Teatralidade Precária

"A 9ª edição do CaraECULTURANEGRA demarca um momento histórico em seu trajeto de produção, pois, trás a tona as cores do presídio que constitui na contemporaneidade as versões antigas do cárcere, verdadeiras masmorras e quilombos onde se ocultam as exclusões de um dividendo sociocultural que o Estado brasileiro possui com a sociedade – a escravização dos negros, a dizimação dos índios, as trocas e favorecimentos autoritários no poder pelas oligarquias políticas e hoje classistas que se perpetuam nos estágios da governabilidade da intitulada democracia participativa. (...)

Modos de ser e pensar, sentir e agir constituem assim, as condições materiais produtivas do Cara e Cultura Negra 2013. Tratamos de faces negras. Entidades vivas, antes deificadas na exclusão. Mas, agora vertem aspectos sui generis graduados em cores, cabelos, peles, braços que se fazem abraços, mãos e olhos. A partilha da experiência do ser social no cárcere intitulada A Teatralidade Precária é oficina, laboratório e prática socioeducativa para se contextualizar as matrizes de uma reflexão para ações pedagógicas reintegradoras com jovens e adultos sentenciados e em tratamento psicossocial. Possibilita análise crítica e social do atual momento que vive as politicas e instituições que lidam com o fenômeno da reinserção sujeitos em restrição de liberdade. Aprofunda na perspectiva do Cara e Cultura Negra um recorte na dimensão racial – o papel que o elemento cor desempenha na trajetória de jovens e adultos condenados à pena de prisão.

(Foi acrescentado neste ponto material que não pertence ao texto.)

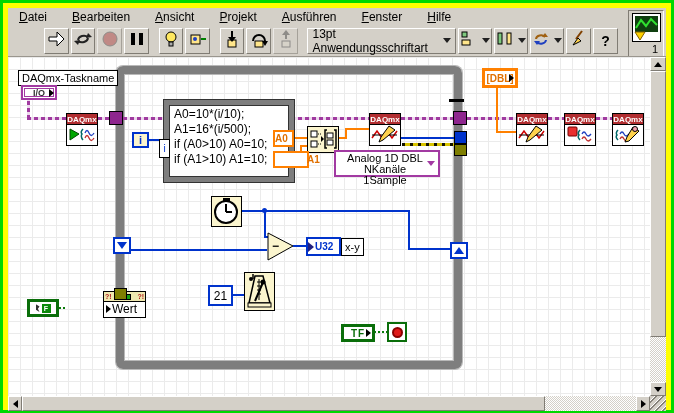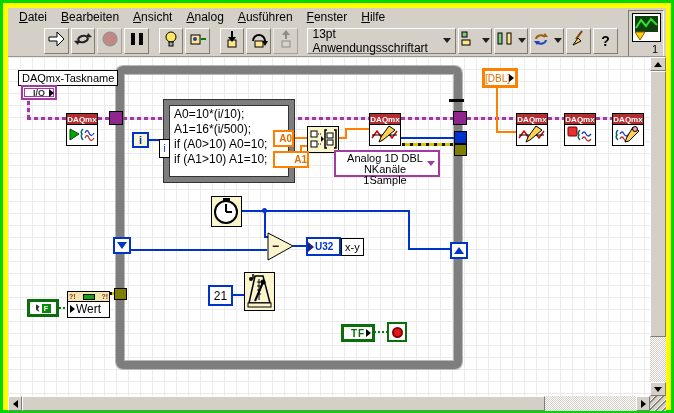--- a/index.html
+++ b/index.html
@@ -9,7 +9,7 @@
   .content { position:absolute; inset:5px; background:#d4d0c8; }
 
   
-  .menubar { height:17px; display:flex; align-items:center; padding-left:4px; gap:0; }
+  .menubar { height:17px; display:flex; align-items:center; padding-left:4px; gap:11px; }
   .menu-item { font-size:12px; color:#000; padding:1px 7px; cursor:default; }
   .menu-item::first-letter { text-decoration:underline; }
 

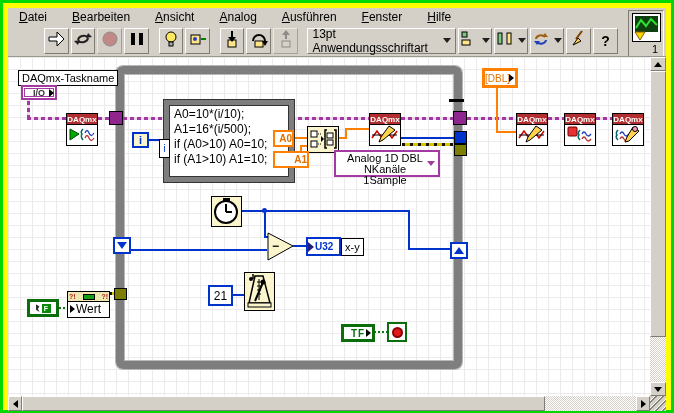--- a/index.html
+++ b/index.html
@@ -123,7 +123,7 @@
     <span class="menu-item">Datei</span>
     <span class="menu-item">Bearbeiten</span>
     <span class="menu-item">Ansicht</span>
-    <span class="menu-item">Analog</span>
+    <span class="menu-item">Projekt</span>
     <span class="menu-item">Ausführen</span>
     <span class="menu-item">Fenster</span>
     <span class="menu-item">Hilfe</span>

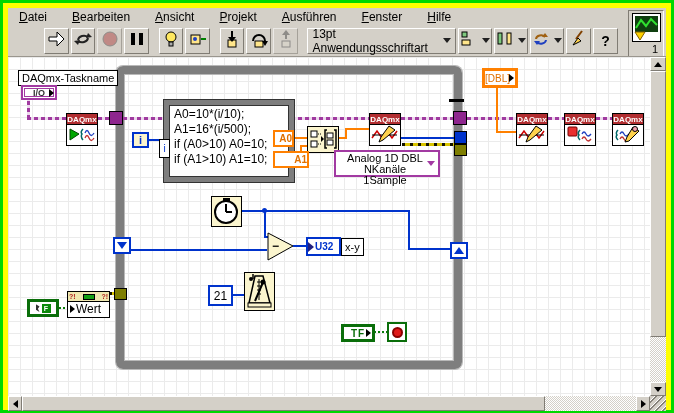--- a/index.html
+++ b/index.html
@@ -90,7 +90,7 @@
   .bool-ref .glyph { width:4px; height:8px; background:#333; clip-path:polygon(0 0,100% 30%,60% 60%,100% 100%,0 70%); }
   .bool-ref .fbox { width:9px; height:9px; background:#0a8a0a; color:#fff; font-size:7px; font-weight:bold; text-align:center; line-height:9px; }
 
-  .dbl-ctrl { background:#fff; border:3px solid #ff8000; color:#e07000; font-weight:normal; font-size:10px; display:flex; align-items:center; justify-content:flex-start; }
+  .dbl-ctrl { background:#fff; border:3px solid #ff8000; color:#e07000; font-weight:bold; font-size:10px; display:flex; align-items:center; justify-content:center; }
 
   .sr { background:#fff; border:2px solid #0033cc; display:flex; align-items:center; justify-content:center; }
   .tri-d { width:0; height:0; border-left:5px solid transparent; border-right:5px solid transparent; border-top:7px solid #0033cc; }

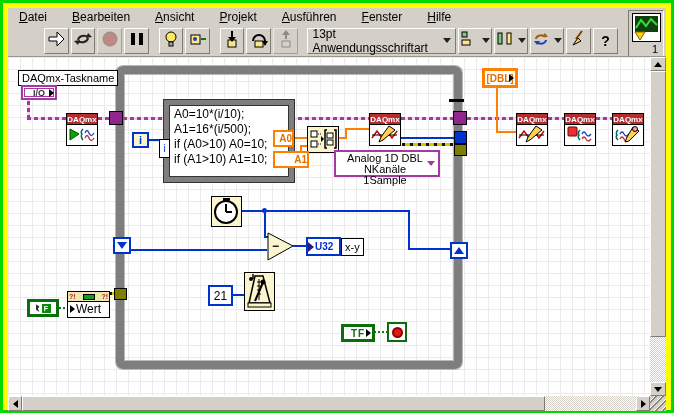--- a/index.html
+++ b/index.html
@@ -65,7 +65,7 @@
   .nub { width:0; height:0; border-top:4px solid transparent; border-bottom:4px solid transparent; border-left:5px solid #000; position:absolute; right:1px; }
 
   .term-i { background:#fbf5ce; border:2px solid #0033cc; color:#0033cc; font-weight:bold; font-size:11px; display:flex; align-items:center; justify-content:center; }
-  .fn-out { background:#fff; border:2px solid #ff8000; color:#e07000; font-weight:bold; font-size:10px; display:flex; align-items:center; justify-content:flex-end; }
+  .fn-out { background:#fff; border:2px solid #ff8000; color:#e07000; font-weight:bold; font-size:10px; display:flex; align-items:center; justify-content:flex-start; }
   .icon-bg { background:#fbf5ce; border:1px solid #000; }
 
   .poly-sel { background:#fff; border:2px solid #a23aa2; font-size:11px; line-height:11px; padding:1px 10px 16px 6px; text-align:center; }

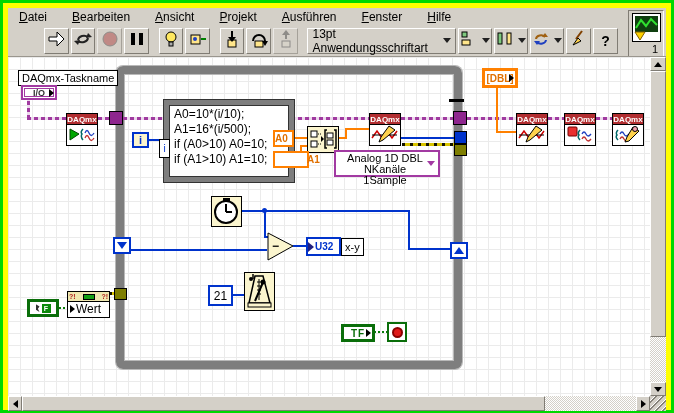--- a/index.html
+++ b/index.html
@@ -80,7 +80,7 @@
   .cond-term { background:#fff; border:2px solid #0a6e0a; display:flex; align-items:center; justify-content:center; }
   .stop-oct { width:11px; height:11px; background:#e01818; border:2px solid #8a0000; border-radius:50%; }
 
-  .prop-node { background:#fff; border:1px solid #000; }
+  .prop-node { background:#fff; border:1px solid #000;margin-left:36px; }
   .prop-hdr { height:10px; background:#efe8b0; border-bottom:1px solid #000; display:flex; align-items:center; justify-content:space-between; padding:0 1px; font-size:7px; color:#b02020; font-weight:bold; }
   .prop-hdr .mid { width:12px; height:6px; background:#14a014; border:1px solid #000; }
   .prop-body { display:flex; align-items:center; font-size:12px; padding-left:2px; }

A Linguagem Corporal Reclusa ou A Teatralidade Precária apresenta ao Cara e Cultura 2013 um passo a mais para que a educação seja um efetivo instrumento de ruptura com esse status e modelo de privilégio. Compõe-se a partir das metodologias de histórias de vidas. Vidas rompidas, vidas recortadas pelo cárcere. Vidas vividas e não escritas. Escritas e não lidas. Lidas e não interpretadas. Vidas asujeitadas. Sujeitos abjetivados de suas histórias. Autores anônimos que se tornam interpretes de uma cena detida agora refeita. Sujeitos apenados, como todos os demais, têm histórias de vida para além do cárcere: memórias da escola; situações de preconceitos ou estigmatizações étnicas de classe ou gênero; o percurso excludente ou de desestruturação familiar; o abandono do lar e dos filhos; as separações conjugais; o desemprego e a indigência, o alcoolismo e a dependência química, etc. E o delito que os levou à prisão é parte dessa história. Porém, não se associam a esse trajeto de vulnerabilidades, passando quase que subliminarmente, os fenômenos identitários do elemento cor, que se tornam propulsores na determinação das marcas da prisão na pele. Sendo essa pele, um revestimento do próprio cárcere e também, aquilo que o oculta. O Cara e Cultura Negra 2013, incorporando ao seu trajeto social e educativo a prática ressocializadora A Linguagem Corporal Reclusa ou a Teatralidade Precária oportunizam, assim, a construção de espaços coletivos que protagonizam as vozes e as cores de classes, gêneros, etnias e crenças que constituem as bases de nossas tradições históricas formativas.